(Beginning of TASK INPUTS)

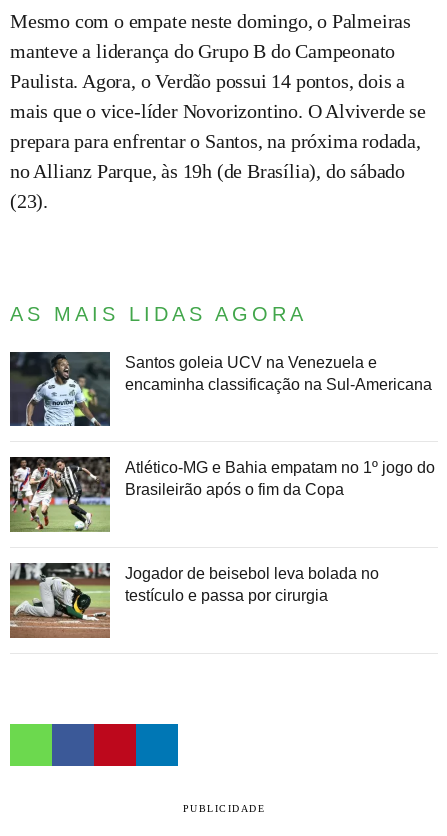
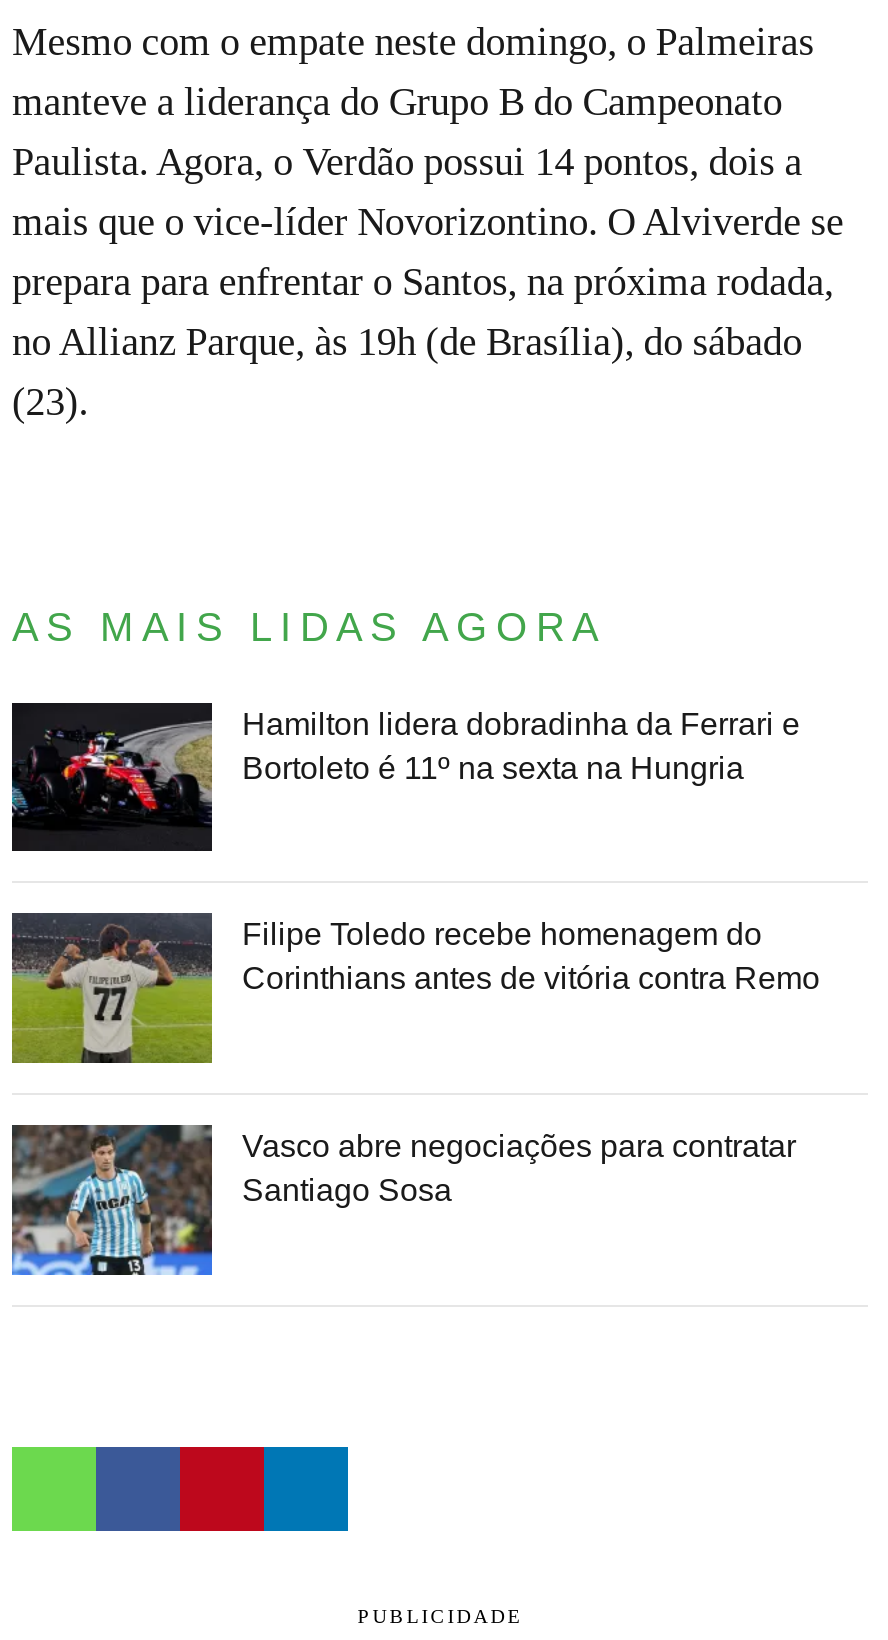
- [image]
- Santos goleia UCV na Venezuela e
- encaminha classificação na Sul-Americana
+ [image]
+ Hamilton lidera dobradinha da Ferrari e
+ Bortoleto é 11º na sexta na Hungria

- [image]
- Atlético-MG e Bahia empatam no 1º jogo do
- Brasileirão após o fim da Copa
+ [image]
+ Filipe Toledo recebe homenagem do
+ Corinthians antes de vitória contra Remo

- [image]
- Jogador de beisebol leva bolada no
- testículo e passa por cirurgia
+ [image]
+ Vasco abre negociações para contratar
+ Santiago Sosa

(End of TASK INPUTS)

- **TASK INSTRUCTIONS**
Output an exact copy of the lines from the one holding "negociações para contratar" to the last line of the data, inclusive, and nothing beyond that range.

- **ANSWER SECTION**
+ Vasco abre negociações para contratar
+ Santiago Sosa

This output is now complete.